▶ **Directions for this task**
If a line of the data contains the word "States", it is counted; report how many such lines there are and nothing else.

▶ **Data to process**
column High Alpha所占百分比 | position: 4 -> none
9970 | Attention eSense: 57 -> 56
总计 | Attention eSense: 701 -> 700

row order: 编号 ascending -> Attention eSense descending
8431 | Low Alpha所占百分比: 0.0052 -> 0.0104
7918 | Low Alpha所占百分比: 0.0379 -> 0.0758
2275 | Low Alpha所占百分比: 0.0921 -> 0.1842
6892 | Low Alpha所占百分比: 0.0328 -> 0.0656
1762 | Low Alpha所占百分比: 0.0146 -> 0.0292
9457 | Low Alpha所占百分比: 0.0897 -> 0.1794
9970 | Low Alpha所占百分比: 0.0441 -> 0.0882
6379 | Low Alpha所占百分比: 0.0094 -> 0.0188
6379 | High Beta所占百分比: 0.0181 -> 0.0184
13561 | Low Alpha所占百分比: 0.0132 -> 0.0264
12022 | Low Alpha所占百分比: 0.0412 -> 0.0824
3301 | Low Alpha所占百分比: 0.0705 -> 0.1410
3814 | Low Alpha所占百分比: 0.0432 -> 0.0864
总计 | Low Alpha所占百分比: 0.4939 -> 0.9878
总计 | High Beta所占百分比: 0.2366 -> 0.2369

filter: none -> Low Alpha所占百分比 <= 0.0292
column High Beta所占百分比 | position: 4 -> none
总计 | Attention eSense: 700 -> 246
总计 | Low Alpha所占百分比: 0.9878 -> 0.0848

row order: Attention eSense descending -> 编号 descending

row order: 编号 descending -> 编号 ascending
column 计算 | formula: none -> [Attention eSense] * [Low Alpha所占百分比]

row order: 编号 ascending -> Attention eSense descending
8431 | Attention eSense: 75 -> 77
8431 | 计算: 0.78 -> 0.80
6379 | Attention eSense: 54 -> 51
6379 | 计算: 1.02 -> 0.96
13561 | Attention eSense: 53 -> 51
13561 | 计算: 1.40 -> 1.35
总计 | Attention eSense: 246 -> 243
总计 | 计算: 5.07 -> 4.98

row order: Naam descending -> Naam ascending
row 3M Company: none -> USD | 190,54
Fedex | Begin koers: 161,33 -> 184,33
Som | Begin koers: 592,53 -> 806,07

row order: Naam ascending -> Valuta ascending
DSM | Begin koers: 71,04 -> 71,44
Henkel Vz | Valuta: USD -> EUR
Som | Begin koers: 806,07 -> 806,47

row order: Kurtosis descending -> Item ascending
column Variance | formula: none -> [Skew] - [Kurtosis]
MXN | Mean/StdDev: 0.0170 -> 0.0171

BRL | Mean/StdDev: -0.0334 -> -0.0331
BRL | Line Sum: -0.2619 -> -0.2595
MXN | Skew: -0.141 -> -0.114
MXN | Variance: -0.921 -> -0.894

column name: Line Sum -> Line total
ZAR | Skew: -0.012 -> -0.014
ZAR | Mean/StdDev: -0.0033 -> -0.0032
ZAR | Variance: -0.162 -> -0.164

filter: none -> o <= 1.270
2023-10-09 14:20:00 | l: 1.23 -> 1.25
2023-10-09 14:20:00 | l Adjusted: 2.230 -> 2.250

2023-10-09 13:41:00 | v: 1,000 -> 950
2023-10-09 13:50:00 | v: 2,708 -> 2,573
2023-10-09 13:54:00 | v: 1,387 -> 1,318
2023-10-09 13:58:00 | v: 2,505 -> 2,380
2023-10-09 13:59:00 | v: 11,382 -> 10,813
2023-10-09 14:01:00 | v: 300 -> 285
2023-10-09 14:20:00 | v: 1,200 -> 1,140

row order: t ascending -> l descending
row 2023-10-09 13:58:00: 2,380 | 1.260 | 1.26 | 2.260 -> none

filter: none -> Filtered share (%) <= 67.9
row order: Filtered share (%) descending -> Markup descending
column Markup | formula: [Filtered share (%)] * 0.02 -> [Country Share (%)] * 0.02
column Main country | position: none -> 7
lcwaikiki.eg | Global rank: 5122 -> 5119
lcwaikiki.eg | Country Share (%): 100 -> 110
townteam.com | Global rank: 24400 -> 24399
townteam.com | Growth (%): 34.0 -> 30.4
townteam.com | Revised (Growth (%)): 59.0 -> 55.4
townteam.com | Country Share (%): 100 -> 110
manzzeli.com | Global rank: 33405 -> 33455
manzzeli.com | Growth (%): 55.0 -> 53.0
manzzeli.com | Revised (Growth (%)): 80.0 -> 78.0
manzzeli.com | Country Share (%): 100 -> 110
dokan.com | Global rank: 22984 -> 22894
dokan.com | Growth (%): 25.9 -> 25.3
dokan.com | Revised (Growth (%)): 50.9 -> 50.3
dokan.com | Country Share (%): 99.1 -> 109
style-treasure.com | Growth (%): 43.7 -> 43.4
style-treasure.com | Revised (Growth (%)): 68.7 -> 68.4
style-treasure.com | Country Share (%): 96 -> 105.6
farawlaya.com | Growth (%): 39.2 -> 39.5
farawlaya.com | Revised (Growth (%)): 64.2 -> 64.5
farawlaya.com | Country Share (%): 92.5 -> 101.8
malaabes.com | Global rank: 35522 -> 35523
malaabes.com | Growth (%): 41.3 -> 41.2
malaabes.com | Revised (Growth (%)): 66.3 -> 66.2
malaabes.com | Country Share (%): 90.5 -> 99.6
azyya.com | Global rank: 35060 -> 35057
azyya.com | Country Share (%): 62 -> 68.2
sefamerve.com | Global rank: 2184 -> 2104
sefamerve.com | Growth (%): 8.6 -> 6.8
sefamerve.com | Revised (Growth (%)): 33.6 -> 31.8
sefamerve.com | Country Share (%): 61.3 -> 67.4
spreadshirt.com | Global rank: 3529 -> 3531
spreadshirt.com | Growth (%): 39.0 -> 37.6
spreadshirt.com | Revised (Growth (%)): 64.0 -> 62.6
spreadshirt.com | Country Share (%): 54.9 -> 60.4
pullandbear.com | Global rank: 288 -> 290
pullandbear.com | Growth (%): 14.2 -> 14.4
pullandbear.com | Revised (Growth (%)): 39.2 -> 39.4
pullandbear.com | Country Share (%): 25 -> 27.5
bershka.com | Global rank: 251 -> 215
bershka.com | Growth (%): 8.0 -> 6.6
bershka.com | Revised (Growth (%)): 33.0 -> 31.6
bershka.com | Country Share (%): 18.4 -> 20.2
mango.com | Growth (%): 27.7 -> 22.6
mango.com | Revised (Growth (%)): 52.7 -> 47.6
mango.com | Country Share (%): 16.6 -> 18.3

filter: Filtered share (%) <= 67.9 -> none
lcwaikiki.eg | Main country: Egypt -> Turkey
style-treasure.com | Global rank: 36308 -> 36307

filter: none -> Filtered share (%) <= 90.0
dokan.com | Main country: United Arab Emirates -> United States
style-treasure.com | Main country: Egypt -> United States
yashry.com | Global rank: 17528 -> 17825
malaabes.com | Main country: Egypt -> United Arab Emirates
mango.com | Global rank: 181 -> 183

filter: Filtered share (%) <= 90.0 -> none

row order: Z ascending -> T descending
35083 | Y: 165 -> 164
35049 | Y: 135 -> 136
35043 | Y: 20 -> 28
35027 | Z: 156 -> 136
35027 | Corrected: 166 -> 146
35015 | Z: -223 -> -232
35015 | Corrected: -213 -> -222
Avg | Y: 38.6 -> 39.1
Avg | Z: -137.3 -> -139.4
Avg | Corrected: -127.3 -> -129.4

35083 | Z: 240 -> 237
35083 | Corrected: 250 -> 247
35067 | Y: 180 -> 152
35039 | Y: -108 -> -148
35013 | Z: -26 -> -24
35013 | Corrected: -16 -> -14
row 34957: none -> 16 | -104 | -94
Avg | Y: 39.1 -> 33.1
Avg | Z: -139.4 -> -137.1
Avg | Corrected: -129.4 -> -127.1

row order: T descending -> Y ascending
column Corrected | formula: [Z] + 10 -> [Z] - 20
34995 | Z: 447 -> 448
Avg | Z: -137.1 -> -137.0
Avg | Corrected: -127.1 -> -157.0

▶ **Answer box**
2